- Opening Delimiter -

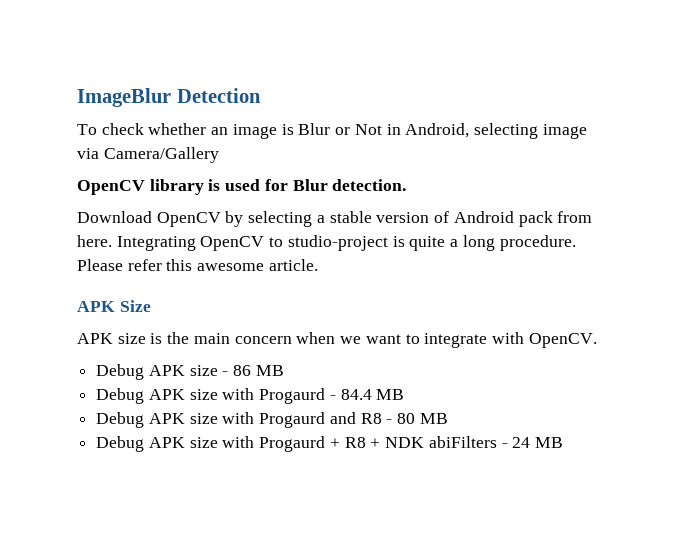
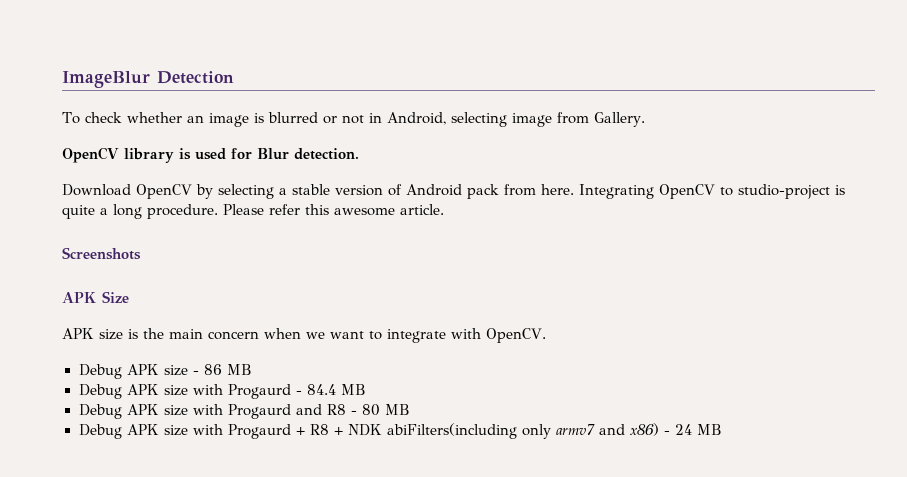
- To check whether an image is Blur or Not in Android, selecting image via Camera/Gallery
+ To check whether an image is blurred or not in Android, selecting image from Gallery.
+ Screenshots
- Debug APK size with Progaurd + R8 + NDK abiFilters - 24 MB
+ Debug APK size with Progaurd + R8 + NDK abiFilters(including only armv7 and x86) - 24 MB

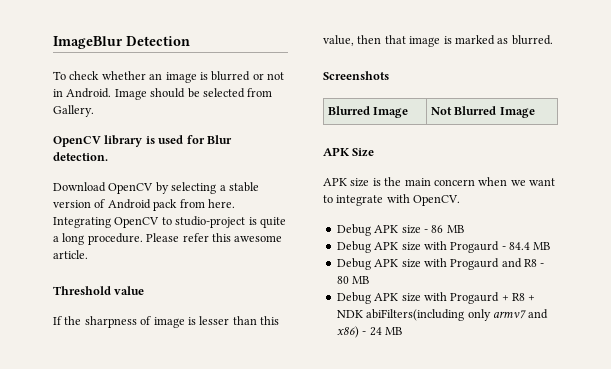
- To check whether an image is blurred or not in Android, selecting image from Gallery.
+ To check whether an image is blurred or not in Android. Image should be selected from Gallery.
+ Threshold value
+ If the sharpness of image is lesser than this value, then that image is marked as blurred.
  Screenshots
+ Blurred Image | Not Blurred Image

- Closing Delimiter -

▸ Exercise directions: Search the records above for the string "from". Report each line that has it.

▸ Solution for this task:
+ To check whether an image is blurred or not in Android, selecting image from Gallery.
- To check whether an image is blurred or not in Android, selecting image from Gallery.
+ To check whether an image is blurred or not in Android. Image should be selected from Gallery.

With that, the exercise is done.